You have the right to ask for your personal data to be transferred to you in a structured, commonly used, machine-readable format to reuse it for your own purposes or to transfer it upon your request to another data controller. This right only applies to personal data which you have provided to us and where our processing of your personal data is based upon the performance of a contract with you (see section 4 above) and is processed by automated means (i.e. electronically). 

You have the right to object to the processing of your personal data where we are relying on a legitimate interest (or those of a third party) and there is something about your particular situation which makes you want to object to processing on this ground as you feel it impacts on your fundamental rights and freedoms. In some instances we may demonstrate that we have compelling legitimate grounds to process your personal data which overrides your rights and freedoms. You also have the right to object where we are processing your personal data for direct marketing purposes.  

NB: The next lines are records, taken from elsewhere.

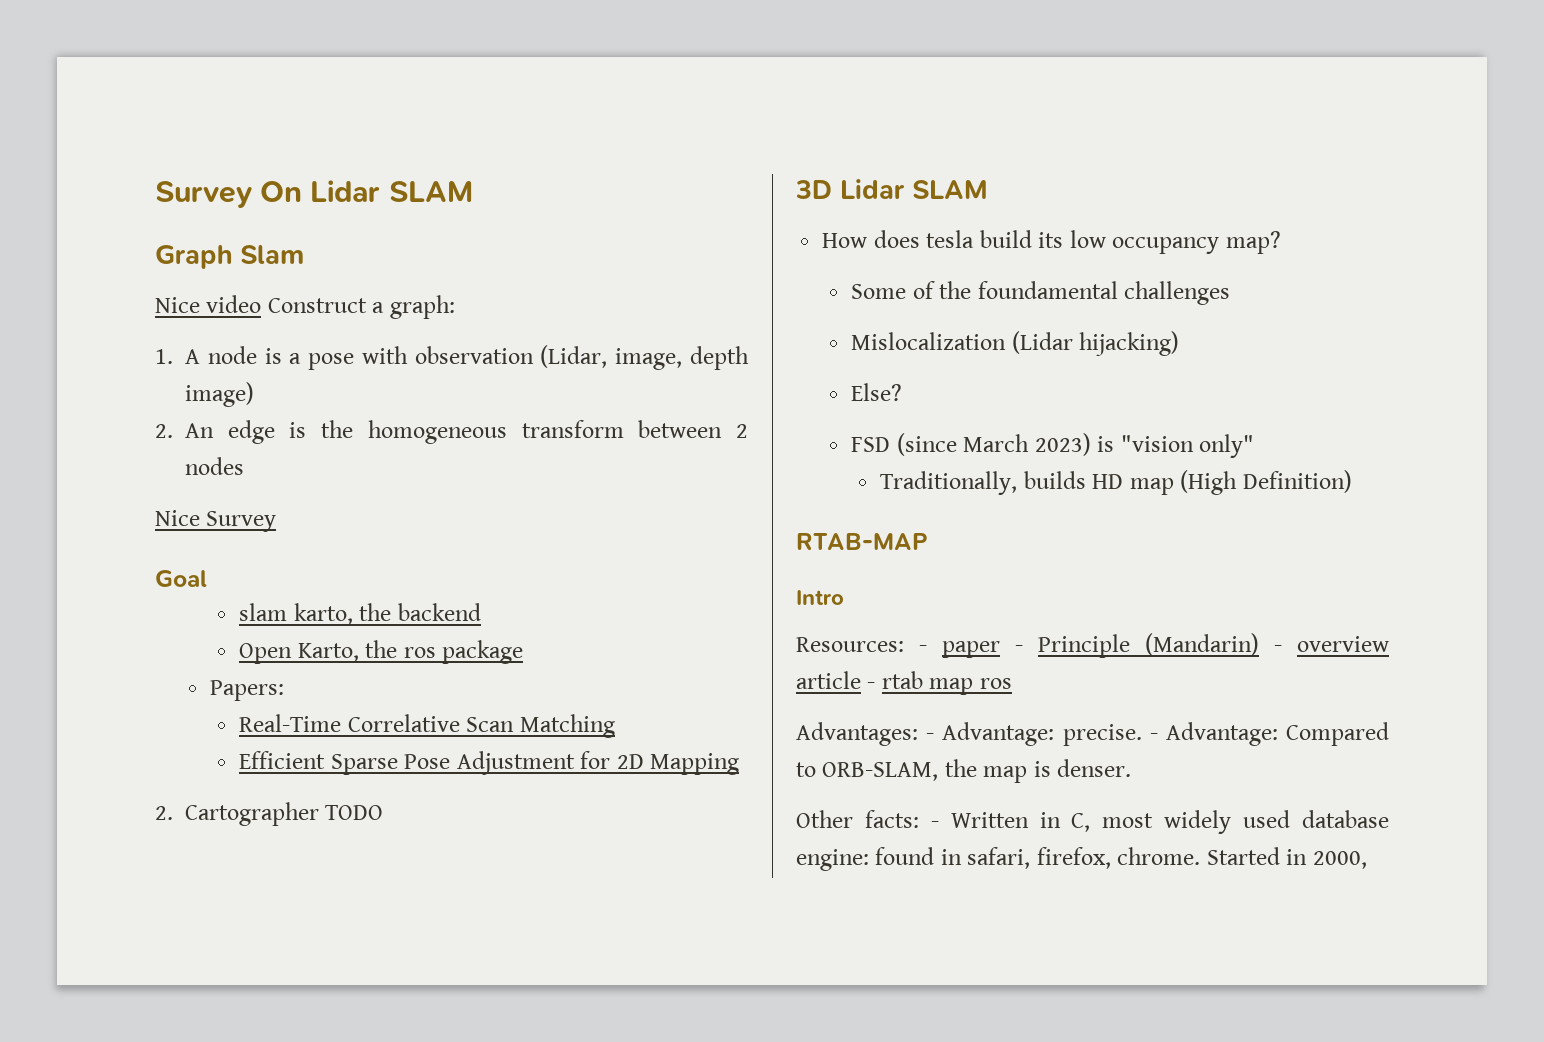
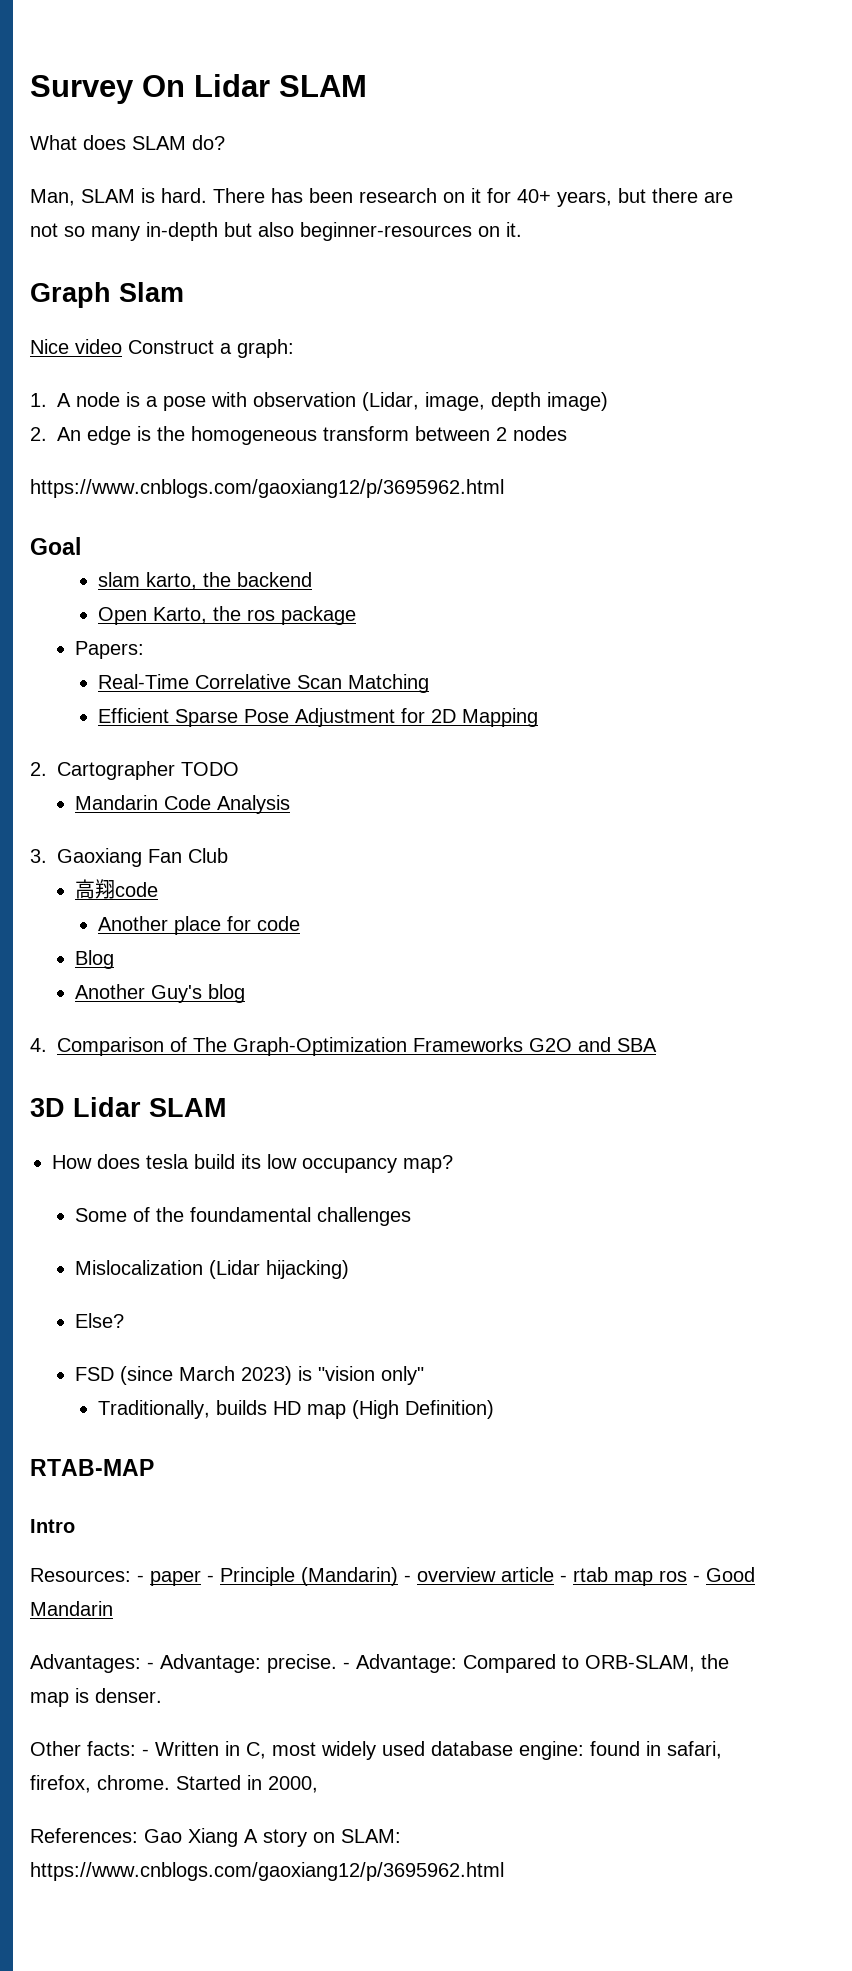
+ What does SLAM do?
+ Man, SLAM is hard. There has been research on it for 40+ years, but there are not so many in-depth but also beginner-resources on it.
  2. An edge is the homogeneous transform between 2 nodes
- Nice Survey
+ https://www.cnblogs.com/gaoxiang12/p/3695962.html
+ Mandarin Code Analysis
+ 3. Gaoxiang Fan Club
+ 高翔code
+ Another place for code
+ Blog
+ Another Guy's blog
+ 4. Comparison of The Graph-Optimization Frameworks G2O and SBA
- Resources: - paper - Principle (Mandarin) - overview article - rtab map ros
+ Resources: - paper - Principle (Mandarin) - overview article - rtab map ros - Good Mandarin
+ References: Gao Xiang A story on SLAM: https://www.cnblogs.com/gaoxiang12/p/3695962.html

We do not use automated decision making or profiling (i.e. any form of automated processing for evaluating individuals). 

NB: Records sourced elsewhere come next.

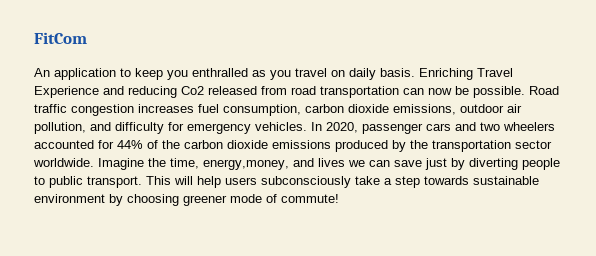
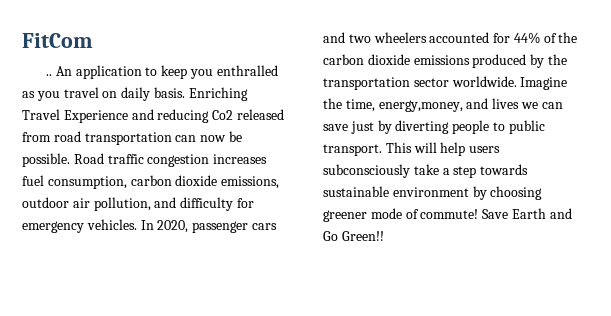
+ ..
+ Save Earth and Go Green!!

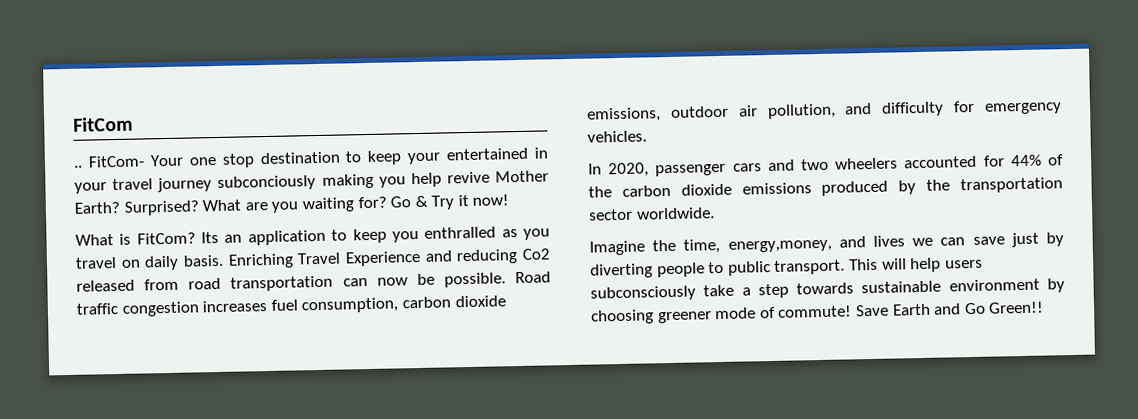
- An application to keep you enthralled as you travel on daily basis.
+ FitCom- Your one stop destination to keep your entertained in your travel journey subconciously making you help revive Mother Earth? Surprised? What are you waiting for? Go & Try it now!
+ What is FitCom? Its an application to keep you enthralled as you travel on daily basis.
- Road traffic congestion increases fuel consumption, carbon dioxide emissions, outdoor air pollution, and difficulty for emergency vehicles. In 2020, passenger cars and two wheelers accounted for 44% of the carbon dioxide emissions produced by the transportation sector worldwide. Imagine the time, energy,money, and lives we can save just by diverting people to public transport.
+ Road traffic congestion increases fuel consumption, carbon dioxide emissions, outdoor air pollution, and difficulty for emergency vehicles.
+ In 2020, passenger cars and two wheelers accounted for 44% of the carbon dioxide emissions produced by the transportation sector worldwide.
+ Imagine the time, energy,money, and lives we can save just by diverting people to public transport.

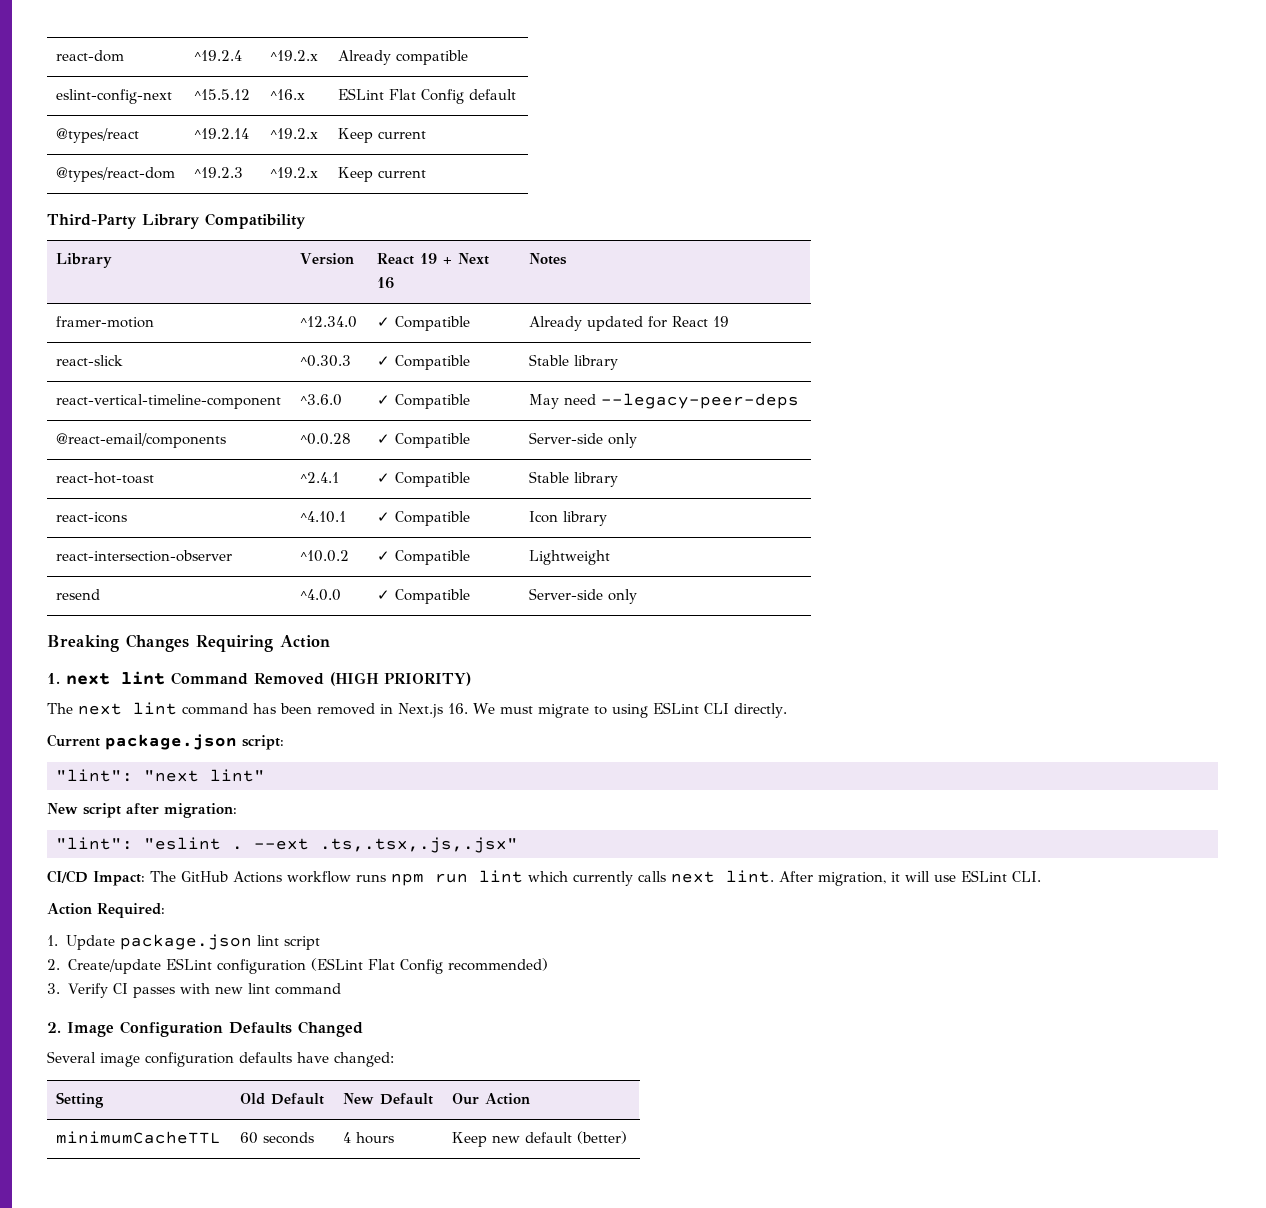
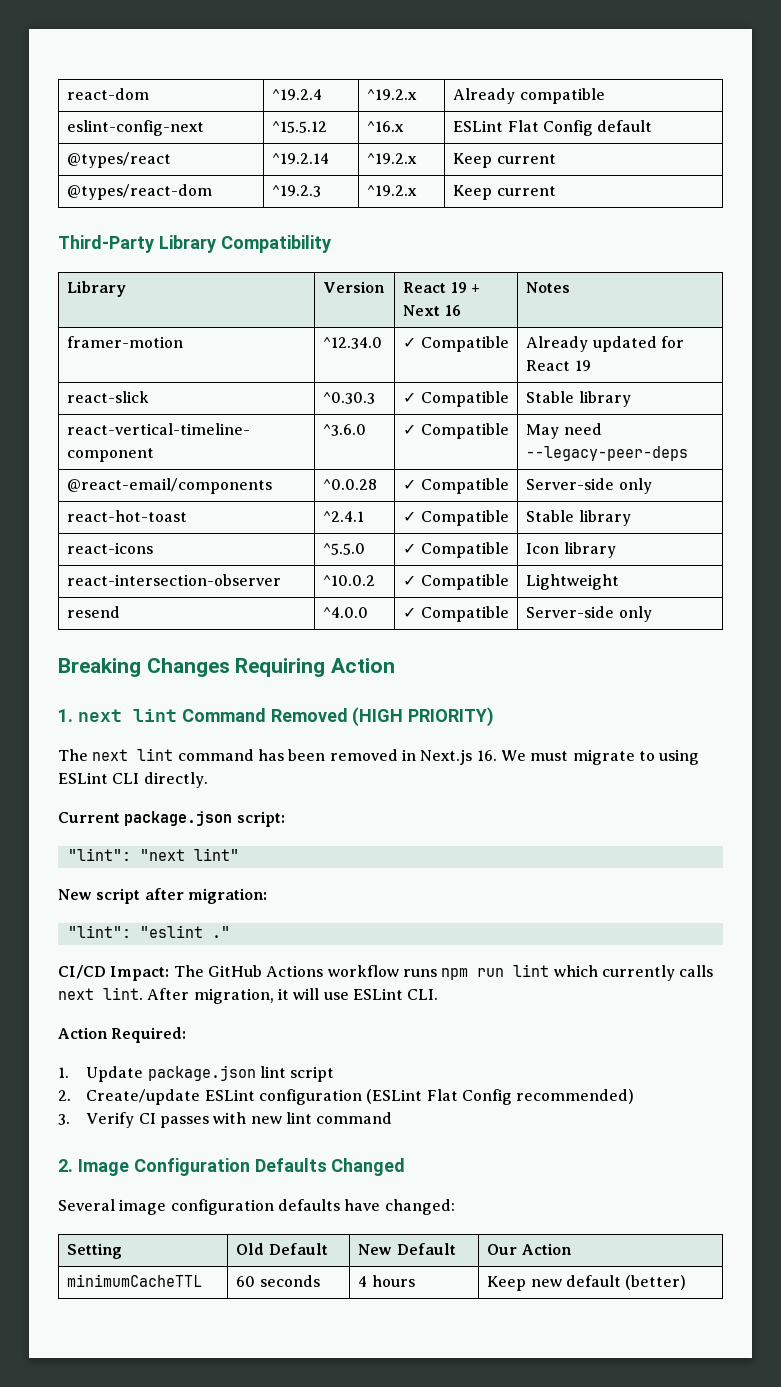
- react-icons | ^4.10.1 | ✓ Compatible | Icon library
+ react-icons | ^5.5.0 | ✓ Compatible | Icon library
- "lint": "eslint . --ext .ts,.tsx,.js,.jsx"
+ "lint": "eslint ."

We reserve the right to go about age verification of all new customers using their identity data via an online compliance portal for customer due diligence purposes to comply with the law regarding the restriction of the sale of alcohol to person under the age of 18 years.

For further information or to discuss any of your legal rights, or should you wish to make a complaint or a Subject Access Request, please contact the Data Privacy Manager in the first instance via the details set out at section 2 above. 

If you are not satisfied with our response, or you believe that we are processing your personal data not in accordance with the law, you also have the right to make a complaint to the Isle of Man Information Commissioner. Their contact details are set out below:

Postal address: PO Box 69, Douglas, Isle of Man, IM99 1EQ

Email address: ask@inforights.im

Telephone number: 01624 693260

Website: www.inforights.im


9. Data Security

We have put in place appropriate security measures to prevent your personal data from being accidentally lost, used or accessed in an unauthorised way, altered or disclosed. In addition, we limit access to your personal data to those employees, agents, contractors and other third parties who have a business need to know. They will only process your personal data on our instructions and they are subject to a duty of confidentiality. 

If an email communication relates to a matter of significance on which you wish to rely and you are concerned about the possible effects of electronic transmission, you should request a hard copy of such transmission from us. If you wish us to encrypt or password protect all or certain documents that we will transmit to you electronically, you should discuss this with us and we will make appropriate arrangements.

We have put in place procedures to deal with any suspected personal data breach and will notify you and any applicable regulator of a breach where we are legally required to do so.